**Exercise description:**
How many lines in the entries below contain "SPECIALTIES"? Answer with the number only.

**Items from a dataset:**
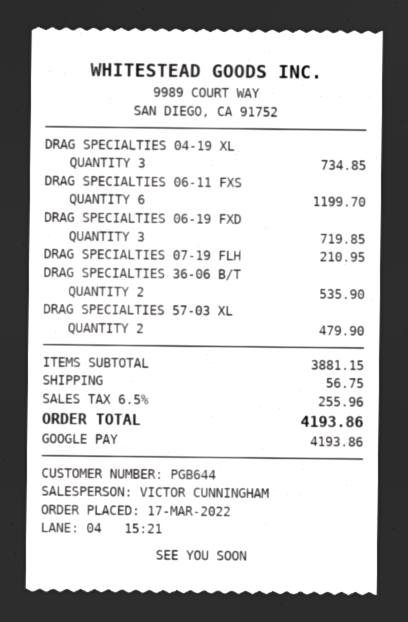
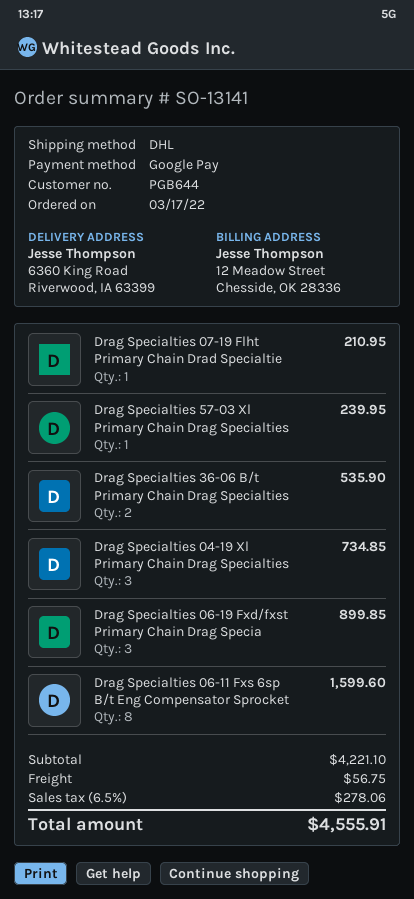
DRAG SPECIALTIES 06-11 FXS: 6 for 1199.70 -> 8 for 1599.60
DRAG SPECIALTIES 06-19 FXD: 3 for 719.85 -> 3 for 899.85
DRAG SPECIALTIES 57-03 XL: 2 for 479.90 -> 1 for 239.95
subtotal: 3881.15 -> 4221.10
tax: 6.5% = 255.96 -> 6.5% = 278.06
total: 4193.86 -> 4555.91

**Task response:**
3